Mine and Darrell's circumstances changed, like a bolt from the blue.  Another difficult time to go through, that will ultimately change our plans for the future.  Leaving The UK, was the biggest challenge of my life.  It was so hard having to leave family and friends behind, but necessary after the experiences we went through, that could never be healed, whilst living in a place, so full of nightmares.  Spain was indeed our saving grace, it has given us time to breath again, take stock and finally learn to love us and the people who are now a large part of our life,  When we left Britain, there wasn't much love left.  Horrific experiences, tend to turn one's heart cold and one becomes dead to the World around.  Spain has shown us that there is a World out there, far removed from what came before.  The welcoming nature of the expat community, the genuine help and support given freely, without any expectations and the cheerful, almost joyous disposition of those who we consider close has almost erased the past, we so need to forget.  A community, acting as a community should successfully, is amazing to see first hand.  Sometimes I just sit quietly, not quite believing how lucky I am, to have ended up here.  I never knew this place or even imagined what it was, that made it tick, but today, I am fully aware of what these people mean to me.  They have meant acceptance and a sense of belonging, after a year of detachment and isolation!

It has been a few weeks of up's and down's.  Realising what some people are really like has been difficult, but dealt with swiftly, so as not to prolong any difficulties and angst. I for one have learned many lessons , even in the last few days and will probably continue to grow more and more as time goes on.  Sometimes you know someone in a different place and time, that wasn't really real.  A strong sense of reality is born of experience.  When you eventually wake up and see the remains of the past you left behind, although hard, the realisation that what you see before you is horrific, is yet another reason to keep battling on, all the time removing the stumbling blocks to success and determination.

Homesickness has been a problem for someone we live with and is close to us, like a son.  When you are young, leaving home for the first time, it is hard, very hard.  He knows that one day we will return to Australia and he will go back to the UK and the bonds we have will cease to exist, which is upsetting for all of us.  We all came from difficult circumstances and went through shared problems and pain together, so parting ways in the future will be hard, but it will happen.  We all have our paths to follow, which are very different.  Myself and Darrell's journey will never take us back to Britain,  The pain there is too raw for us, but of course for some it will.  I worry about him falling into the same old traps, but would hope his friends will help prevent that from happening, otherwise I fear for the future.  Nothing is set in stone and he is well loved here, works hard and could forge a good life, given the chances he never had at home and the break he needs to succeed.  I'm sure when the season ends, he will do what is right for him and we will of course support that!

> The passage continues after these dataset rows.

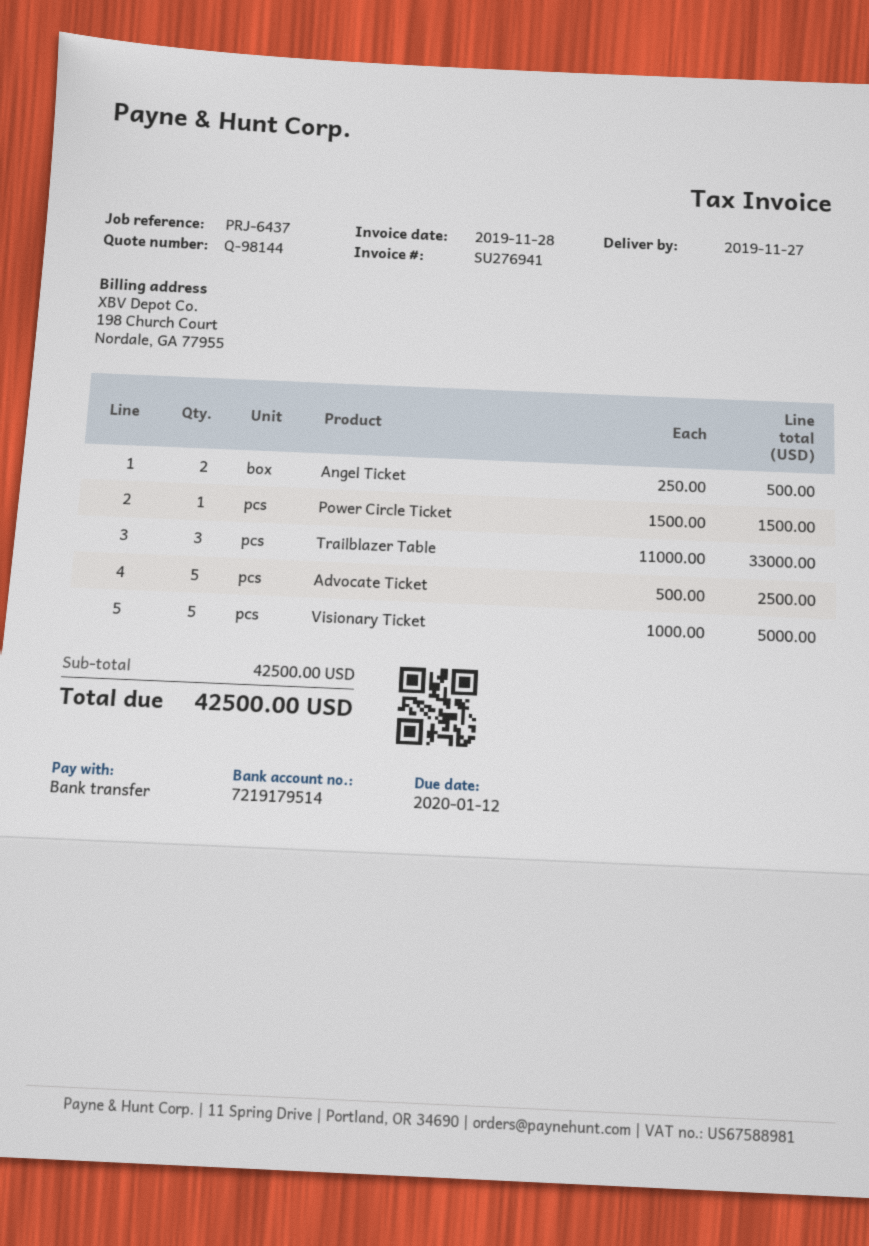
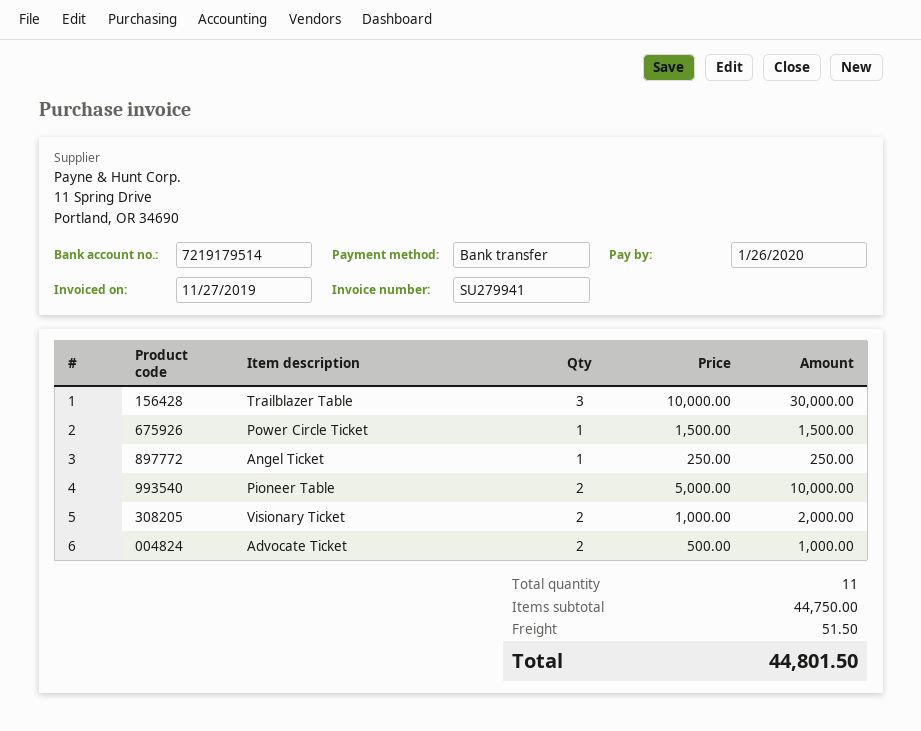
invoice number: SU276941 -> SU279941
invoice date: 2019-11-28 -> 2019-11-27
due date: 2020-01-12 -> 2020-01-26
Angel Ticket: 2 x 250.00 = 500.00 -> 1 x 250.00 = 250.00
Trailblazer Table: 3 x 11000.00 = 33000.00 -> 3 x 10000.00 = 30000.00
Advocate Ticket: 5 x 500.00 = 2500.00 -> 2 x 500.00 = 1000.00
Visionary Ticket: 5 x 1000.00 = 5000.00 -> 2 x 1000.00 = 2000.00
Pioneer Table: none -> 2 x 5000.00 = 10000.00
subtotal: 42500.00 -> 44750.00
shipping: none -> 51.50
total: 42500.00 -> 44801.50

Going back to Australia in November is an option we are considering for many reasons, most of them personal.  This path is littered with obstacles, due to the nature of our relationship.  Australia still hasn't recognised gay marriage, and as such, I would have to return to Australia, much as I did in 1995, as a second class citizen, only able to stay on a visa, renewed on a three monthly basis and costing thousands of dollars a time.  From what we believe, Australia will allow the public a vote on whether or not to recognise same sex marriage eventually.  I am really not sure that is the correct thing to do, but it is a promise the current Government made to the Church.  If gay marriage is finally recognised, it will solve many of our fears and make the process of emigrating for me much easier.  We have also considered Darrell living in Australia for a while, whilst I remain here, until the law's change and also keeping the status quo and both of us staying in Spain.  We at least have many options to digest!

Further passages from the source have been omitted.